Teenage Mutant Ninja Turtles (1990 film)

Teenage Mutant Ninja Turtles

North American release poster
Directed by Steve Barron
Produced by
Screenplay by
Story by Bobby Herbeck
Based on Teenage Mutant Ninja Turtles
by Kevin Eastman
Peter Laird
Starring
Music by John Du Prez
Cinematography John Fenner
Edited by
Production
company
Distributed by New Line Cinema[1]
Release dates
  • March 30, 1990 (1990-03-30)
Running time
93 minutes
Country United States
Language English
Budget $13.5 million[2]
Box office $201.9 million

Teenage Mutant Ninja Turtles is a 1990 American live-action independent film directed by Steve Barron, based on the comic book characters of the same name. It was released on March 30, 1990. The film presents the origin story of Splinter and the Turtles, the initial meeting between them, April O'Neil and Casey Jones, and their first confrontation with The Shredder and his Foot Clan. The film stars Judith Hoag, Elias Koteas, and the voices of Brian Tochi, Robbie Rist, Josh Pais and Corey Feldman as the four title characters.

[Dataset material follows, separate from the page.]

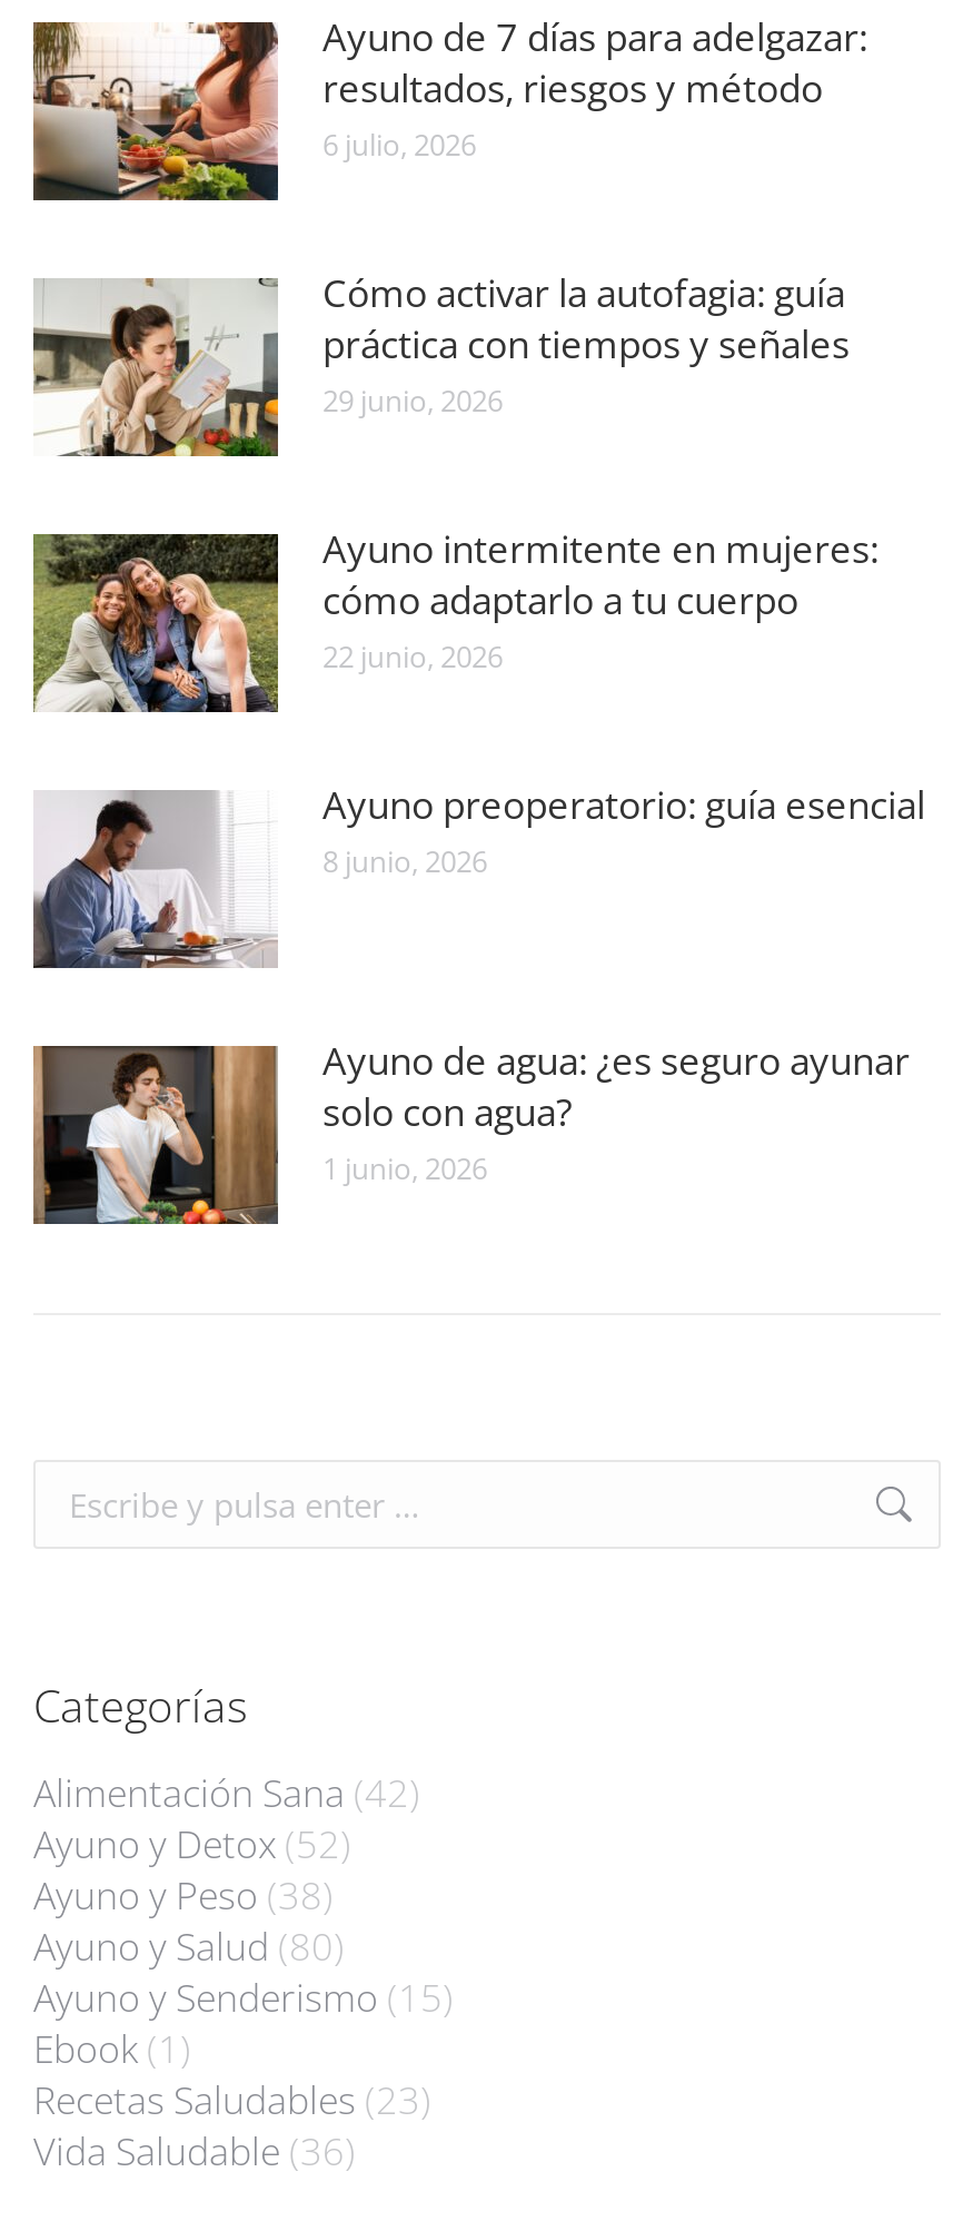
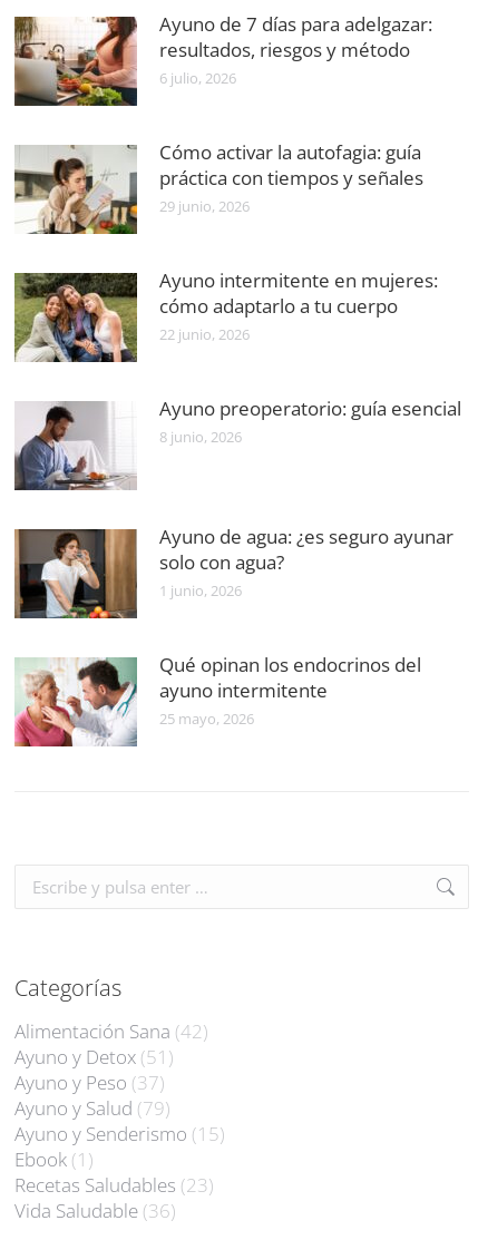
none -> [14,652,421,748] [image] | Qué opinan los endocrinos del | ayuno intermitente | 25 mayo, 2026
[33,1819,351,1870] Ayuno y Detox (52) -> [14,1044,174,1069] Ayuno y Detox (51)
[33,1870,334,1921] Ayuno y Peso (38) -> [14,1069,165,1095] Ayuno y Peso (37)
[33,1921,345,1972] Ayuno y Salud (80) -> [14,1095,170,1121] Ayuno y Salud (79)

When the New York City Police Department is unable to stop a severe crime wave caused by the Foot Clan, four mutated vigilante turtles Leonardo, Michelangelo, Donatello and Raphael come forth to save the city. Under the leadership of mutated rat, Splinter, and together with their new-found allies April O'Neil and Casey Jones, they fight back and take the battle to The Shredder. The film kept very close to the dark feel of the original comics, and is a direct adaptation of the comic book storyline involving the defeat of Shredder, with several elements also taken from the 1987 TV series that was airing at the time, such as April being a news reporter, and the turtles having different-colored masks, as opposed to the uniform red masks of the comic.

The film became the second-highest-grossing independent film of all time, as well as the ninth-highest-grossing film worldwide of 1990. It was the most successful film in the series until the 2014 reboot. It was followed by two sequels, Teenage Mutant Ninja Turtles II: The Secret of the Ooze in 1991 and Teenage Mutant Ninja Turtles III in 1993.

Plot

As a crime wave rises in New York City, Channel 3 news reporter April O'Neil talks about rumors of young children and teenagers being reported as the majority of the thieves, connecting it to a rumored Foot Clan, which originated in Japan. On an ordinary night, she comes across thieves stealing from a news van and is attacked. She is rescued and one of her rescuers leaves behind a sai when the police arrive to collect the tied up criminals. In the storm sewers, four anthropomorphic turtles return to their underground home and meet with their master Splinter, who advises them to remain hidden from the world and work only in the shadow. Raphael admits he lost his weapon, and when the others order pizza he leaves in disguise to see a movie. After leaving the movie, he encounters Casey Jones who tries to exact justice on a pair of muggers by beating them with sporting implements. After a brief stand off between the two, Casey takes off into the city and Raphael loses his temper. Returning home, Splinter confronts Raph about his temper.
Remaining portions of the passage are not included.